|Primate erythroparvovirus 1|
|Electron micrograph of Parvoviruses in blood|
Group II (ssDNA)
Primate erythroparvovirus 1
Primate erythroparvovirus 1, generally referred to as B19 virus, parvovirus B19 or sometimes erythrovirus B19, was the first (and until 2005 the only) known human virus in the family Parvoviridae, genus Erythroparvovirus; it measures only 23–26 nm in diameter. The name is derived from Latin, parvum meaning small, reflecting the fact that B19 ranks among the smallest DNA viruses. B19 virus is most known for causing disease in the pediatric population; however, it can also affect adults. It is the classic cause of the childhood rash called fifth disease or erythema infectiosum, or "slapped cheek syndrome".
Erythroviruses belong to the Parvoviridae family of small DNA viruses. It is a non-enveloped, icosahedral virus that contains a single-stranded linear DNA genome. The infectious particles may contain either positive or negative strands of DNA. The icosahedral capsid consists of two structural proteins, VP1 (83 kDa) and VP2 (58 kDa), which are identical except for 227 amino acids at the amino-terminal of the VP1-protein, the so-called VP1-unique region. Each capsid consists of a total of 60 capsomers: VP2 is the major capsid protein, and comprises approximately 95% of the total virus particle. VP1-proteins are incorporated into the capsid structure in a non-stochiometrical relation (based on antibody-binding analysis and X-ray structural analysis the VP1-unique region is assumed to be exposed at the surface of the virus particle. At each end of the DNA molecule there are palindromic sequences which form "hairpin" loops. The hairpin at the 3' end serves as a primer for the DNA polymerase. It is classified as erythrovirus because of its capability to invade red blood cell precursors in the bone marrow. Three genotypes (with subtypes) have been recognised.
The nucleotide substitution rate for total coding DNA has been estimated to be 1.03 (0.6-1.27) x 10−4 substitutions/site/year. This rate is similar to that of other single stranded DNA viruses. VP2 codons were found to be under purifying selection. In contrast VP1 codons in the unique part of the gene were found to be under diversifying selection. This diversifying selection is consistent with persistent infection as this part of the VP1 protein contains epitopes recognised by the immnune system.

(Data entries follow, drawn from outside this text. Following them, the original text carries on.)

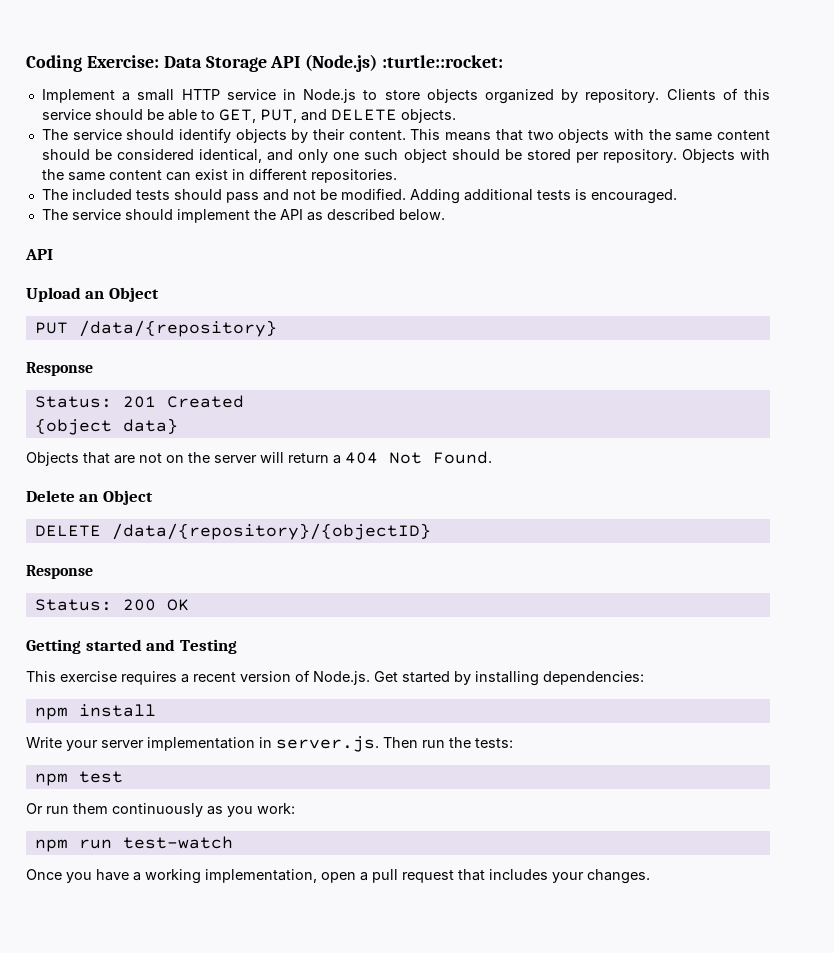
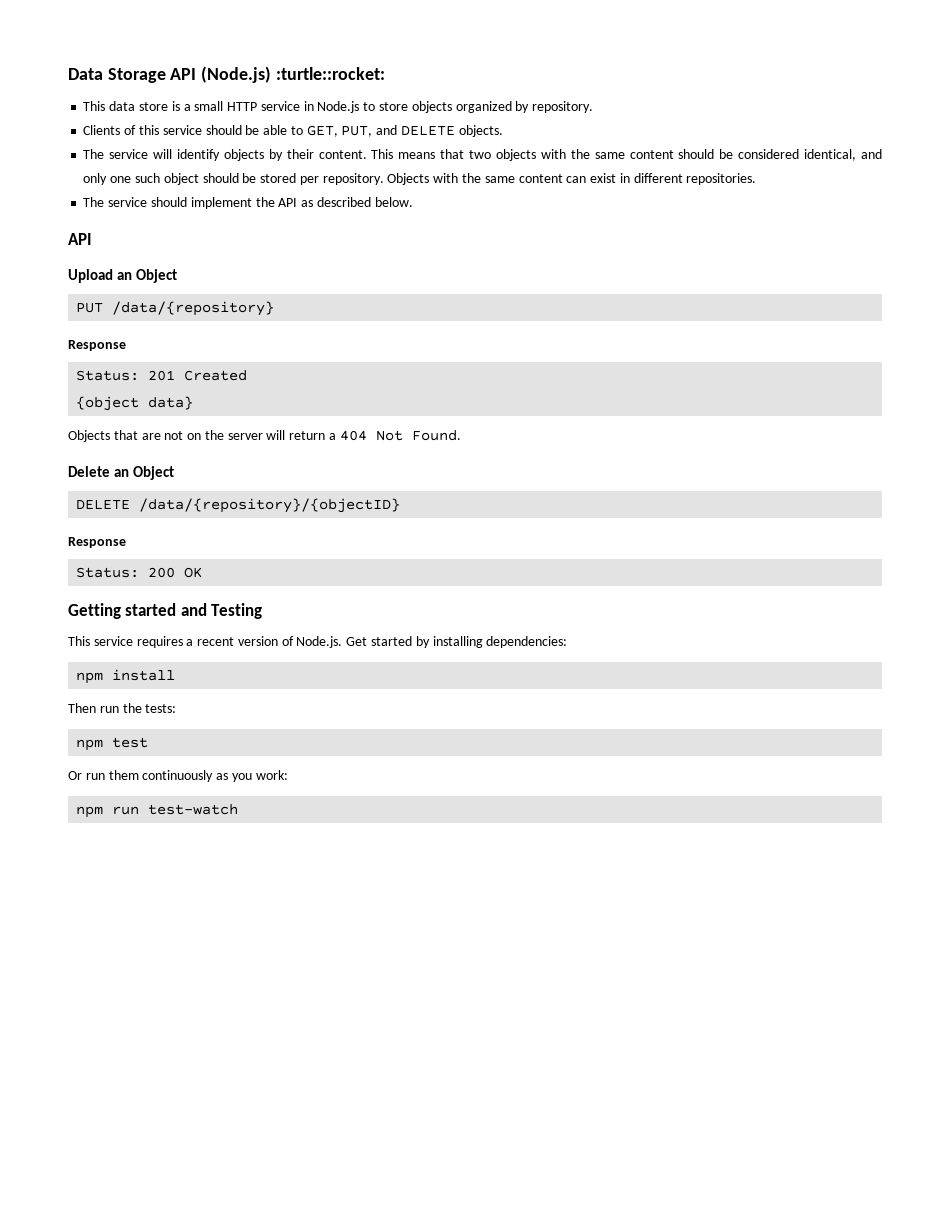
- Coding Exercise: Data Storage API (Node.js) :turtle::rocket:
+ Data Storage API (Node.js) :turtle::rocket:
- Implement a small HTTP service in Node.js to store objects organized by repository. Clients of this service should be able to GET, PUT, and DELETE objects.
+ This data store is a small HTTP service in Node.js to store objects organized by repository.
+ Clients of this service should be able to GET, PUT, and DELETE objects.
- The service should identify objects by their content.
+ The service will identify objects by their content.
- The included tests should pass and not be modified. Adding additional tests is encouraged.
- This exercise requires a recent version of Node.js. Get started by installing dependencies:
+ This service requires a recent version of Node.js. Get started by installing dependencies:
- Write your server implementation in server.js. Then run the tests:
+ Then run the tests:
- Once you have a working implementation, open a pull request that includes your changes.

Like other nonenveloped DNA viruses, pathogenicity of parvovirus B19 involves binding to host cell receptors, internalization, translocation of the genome to the host nucleus, DNA replication, RNA transcription, assembly of capsids and packaging of the genome, and finally cell lysis with release of the mature virions. In humans the P antigen (also known as globoside) is the cellular receptor for parvovirus B19 virus that causes erythema infectiosum (fifth disease) in children. This infection is sometimes complicated by severe aplastic anemia caused by lysis of early erythroid precursors.
The most recent common ancestor of the extant strains has been dated to about 12,600 years ago. Three genotypes -- 1, 2 and 3 -- are recognised. A recombination between types 1 and 3 gave rise to genotype 2 between 5,000 and 6,800 years ago.
The virus is primarily spread by infected respiratory droplets; blood-borne transmission, however, has been reported. The secondary attack risk for exposed household persons is about 50%, and about half of that for classroom contacts.
Symptoms begin some six days after exposure (between 4 and 28 days, with the average being 16 to 17 days) and last about a week. Infected patients with normal immune systems are contagious before becoming symptomatic, but probably not after. Individuals with B19 IgG antibodies are generally considered immune to recurrent infection, but reinfection is possible in a minority of cases. About half of adults are B19-immune due to a past infection.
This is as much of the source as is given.